PROBLEM STATEMENT:
Wherever the string "class" appears in the entries below, return the line that holds it.

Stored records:
:::
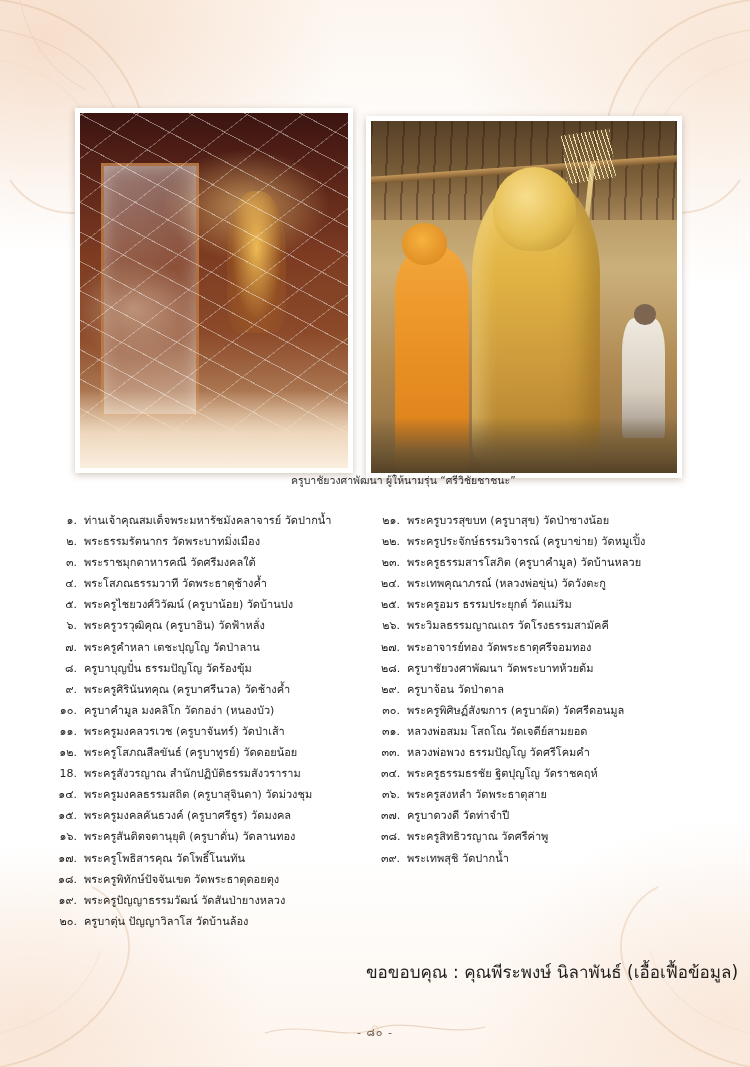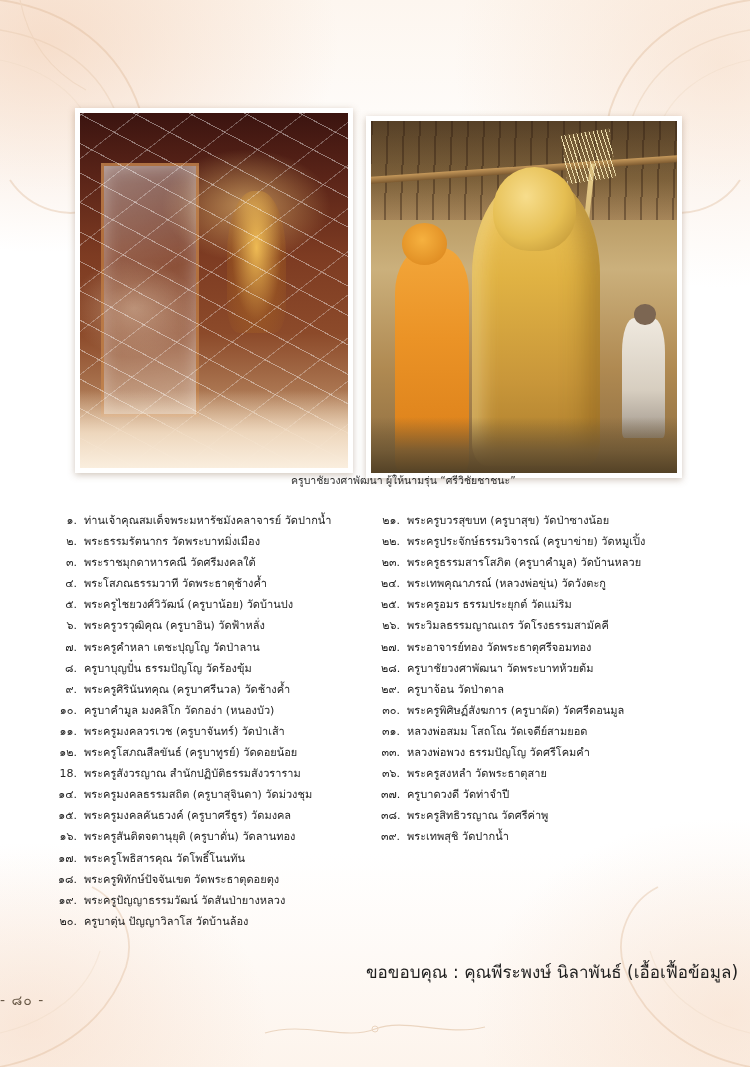--- a/index.html
+++ b/index.html
@@ -461,6 +461,10 @@
           <span class="txt">หลวงพ่อพวง ธรรมปัญโญ  วัดศรีโคมคำ</span>
         </div>
       <div class="row">
+          <span class="num">๓๔.</span>
+          <span class="txt">พระครูธรรมธรชัย ฐิตปุญโญ  วัดราชคฤห์</span>
+        </div>
+      <div class="row">
           <span class="num">๓๖.</span>
           <span class="txt">พระครูสงหลำ วัดพระธาตุสาย</span>
         </div>

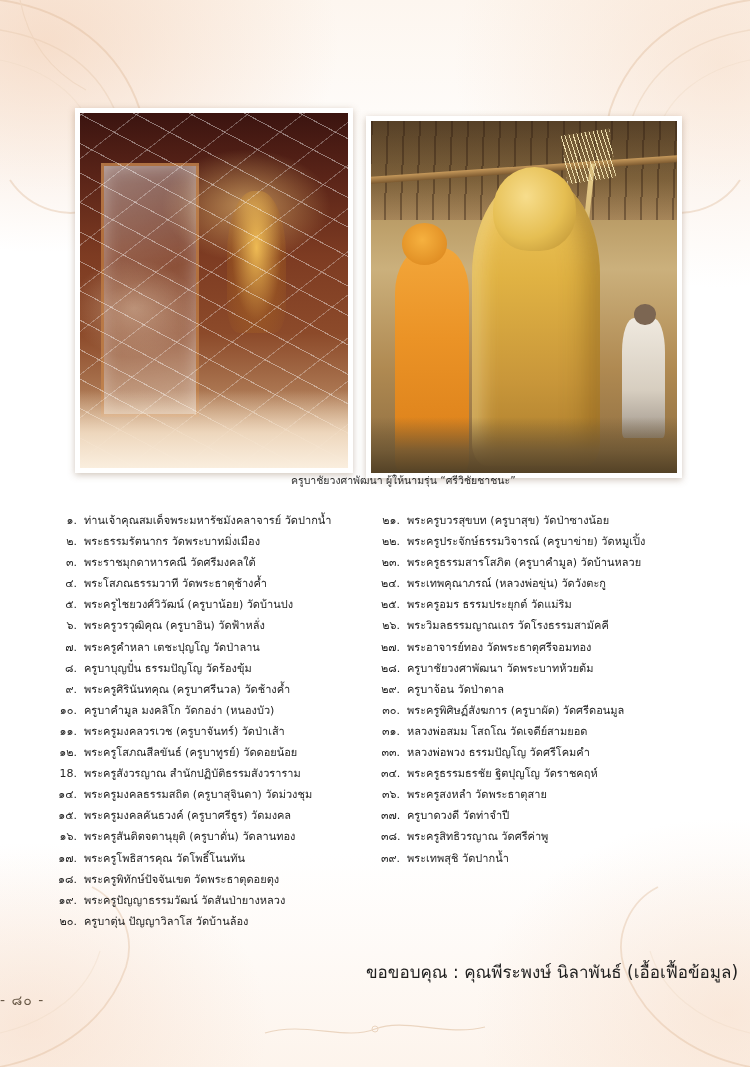--- a/index.html
+++ b/index.html
@@ -256,9 +256,9 @@
     position: absolute;
     left: 0;
     right: 0;
-    bottom: 56px;
-    text-align: left;
-    font-size: 14px;
+    bottom: 26px;
+    text-align: center;
+    font-size: 11px;
     color: #6a5a48;
     letter-spacing: 1px;
   }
:::
RESULT:
           <span class="txt">หลวงพ่อพวง ธรรมปัญโญ  วัดศรีโคมคำ</span>
       <div class="row">
+          <span class="num">๓๔.</span>
+          <span class="txt">พระครูธรรมธรชัย ฐิตปุญโญ  วัดราชคฤห์</span>
+      <div class="row">
           <span class="num">๓๖.</span>
           <span class="txt">พระครูสงหลำ วัดพระธาตุสาย</span>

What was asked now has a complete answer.